Advantages of a new label for “benefits exceed harms”

Developing a second label for “benefits exceed harms” may lead to more informed decision making about “off-label” uses for therapeutics. For example, a therapeutic approved for Condition A may receive a “benefits exceed harms” label for Condition A, but still be used off-label for Condition B. While this off-label use may continue to be permitted, consumers and clinicians would potentially be more aware that benefits have not been demonstrated to exceed harms for these off-label uses. Indeed, this growing awareness may lead manufacturers to seek “benefits exceed harms” labels for uses that had primarily been off-label and may encourage more circumspect utilization of new therapeutics beyond their approved indication.

It is possible that a “benefits exceeding harms” label would incentivize longer-term adverse-event monitoring and reporting by manufacturers of new therapeutics, as this longer-term follow-up would often be necessary to generate the additional evidence to establish that benefits exceed harms. Indeed, if the FDA adopted a “benefits exceeding harms” label, this may facilitate a more systematic assessment of post-marketing data to look for harm signals.

Other considerations affecting a new label for “benefits exceed harms”

It is important to observe that absence of a “benefits exceed harms” label for a particular therapeutic need not preclude payers’ reimbursement for that therapeutic. Even when benefits have not been demonstrated to exceed harms overall, benefits might be likely to exceed harms for a particular patient in a particular situation. However, payers may wish to require evidence of a shared decision between consumer and clinician that considers known benefits and harms (analogous to informed consent) before reimbursing therapeutics that do not have the “benefits exceeds harms” label.
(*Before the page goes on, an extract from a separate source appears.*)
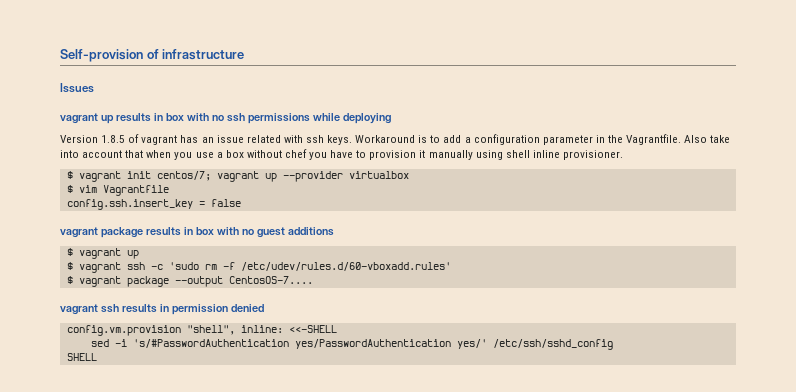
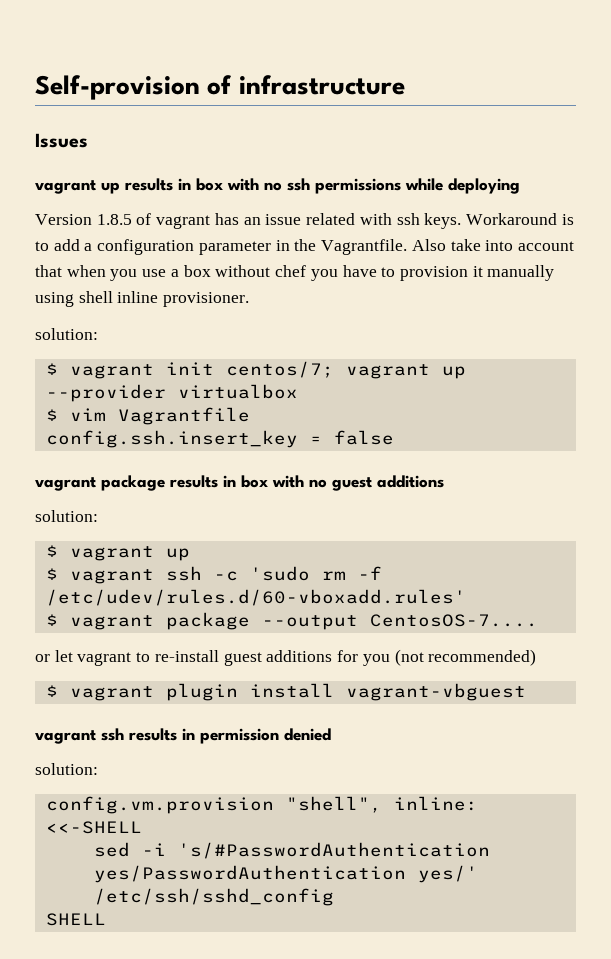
(623, 155) none -> [35,328,98,340] // solution:
(334, 231) none -> [35,510,98,522] // solution:
(313, 280) none -> [35,649,537,666] [45,683,526,701] // or let vagrant to re-install guest additions for you (not recommended) // $ vagrant plugin install vagrant-vbguest
(264, 308) none -> [35,763,98,775] // solution:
Finally, it can be appreciated that circumstances in which additional evidence would be necessary to establish that benefits exceed harms are also circumstances where a formal analysis of expected value of information would support additional gathering of evidence, unless both benefits and risks are very small. In these circumstances, additional information would provide clearer inferences for decision making. Conversely, situations where benefits have been shown to exceed harms are situations in which the value of information will not support additional research because there is already a clear inference for decision making.Citation11

Conclusion

If it is infeasible for the FDA to require proof that benefits exceed harms prior to marketing approval, it is worth asking whether the FDA should supplement its standard label denoting “safe and effective” with a secondary label denoting “benefits have been demonstrated to exceed harms.” Because this secondary label would evaluate a concept with more relevance for decision making than the abstract and context-dependent idea of “safety,” it could lead to more informed shared decision making for consumers and physicians.

Disclosure

The author reports no conflicts of interest in this paper. No funding was received for this work.